Roth is among the writers I respect. If I had him in front of me, this is what I would tell him: RESPECT. I sympathize with his Jewishness, always a prominent theme. I love his alter ego, Nathan Zuckerman, a middle-aged writer with many warts. I am charmed by the seriousness that emanates from his books, his subtle humor and self-mockery, which always capture my full attention from beginning to end.

The structure of Roth's books has specific characteristics: memories are intertwined with the historical and political background of post-war America, the charm of his narrative with its focus on applied or not Jewishness and its caricature, the psychological details that gradually give the idiosyncratic mark of the characters. All these are well-researched, all these suffer in order to finally surface something, a result, a feeling, a sting that remains in the reader and he carries it as "Roth experience" or "Roth's sting". I feel that I have to say it like this: Roth, he doesn't write nonsense.

In Roth's hometown, Newark, a place that features prominently in his books, the story of the Jewish family of the Liboves unfolds. The key, the sting (we also have a kind of sting here as in Human Stain) comes warningly in the form of the wounding of Seymour Libov's daughter, a by no means normal, peaceful, successful, "Aryan" we would say person who lives a normal and non-confrontational life.
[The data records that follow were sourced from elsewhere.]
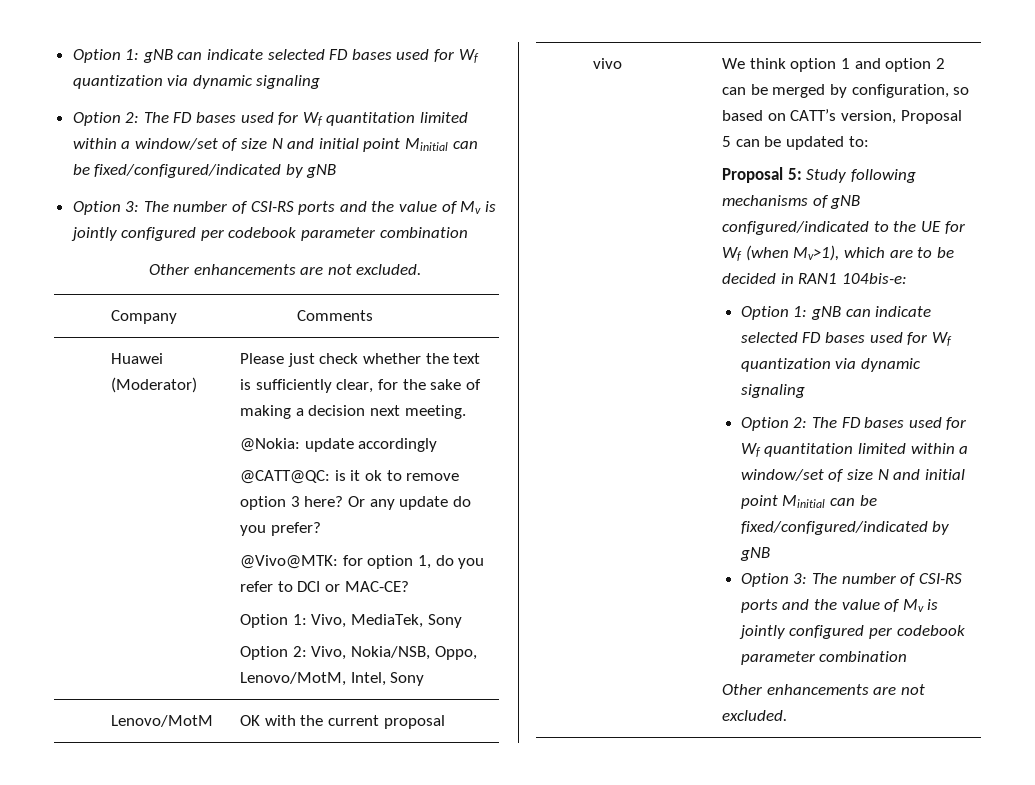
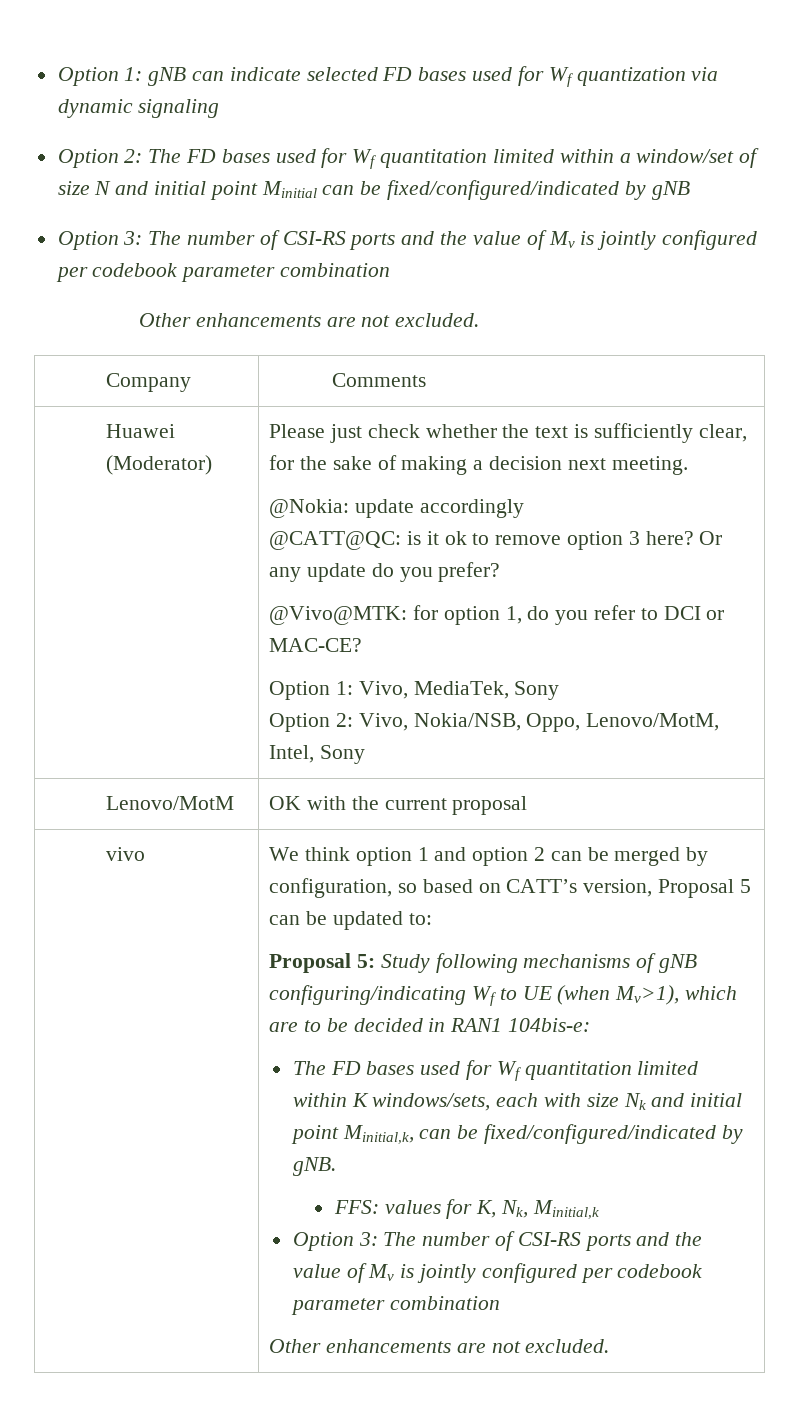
- Proposal 5: Study following mechanisms of gNB configured/indicated to the UE for Wf (when Mv>1), which are to be decided in RAN1 104bis-e:
- Option 1: gNB can indicate selected FD bases used for Wf quantization via dynamic signaling
- Option 2: The FD bases used for Wf quantitation limited within a window/set of size N and initial point Minitial can be fixed/configured/indicated by gNB
+ Proposal 5: Study following mechanisms of gNB configuring/indicating Wf to UE (when Mv>1), which are to be decided in RAN1 104bis-e:
+ The FD bases used for Wf quantitation limited within K windows/sets, each with size Nk and initial point Minitial,k, can be fixed/configured/indicated by gNB.
+ FFS: values for K, Nk, Minitial,k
The utopia of an orthodox normal life in America is shaken, immorality confronts the political correctness of the American dream, the conformism of the flawless American life receives the biggest blow from the daughter-victim, the daughter-critic and doer.

This key is transformed into something more savage, into the killing of people within the framework of the rebellious idiosyncrasy of the daughter - in this case against the Vietnam War - and marks, keys the American ideal, seizes the exposed Achilles heel of it and begins to spread like a drop that draws concentric circles in restless waters. It spreads disturbing the hypnotic normality of the American Dream. This is also the American idyll, which is perfectly represented in the final scene, in a finale so theatrical that it leaves the reader full of mixed feelings to decide on his own, to solve his doubts on his own, to think on his own what the hell went wrong? What could have gone wrong for this unexpected deviation, for this deviation-stranger who made such a wild rush to change the course of normality across the generations.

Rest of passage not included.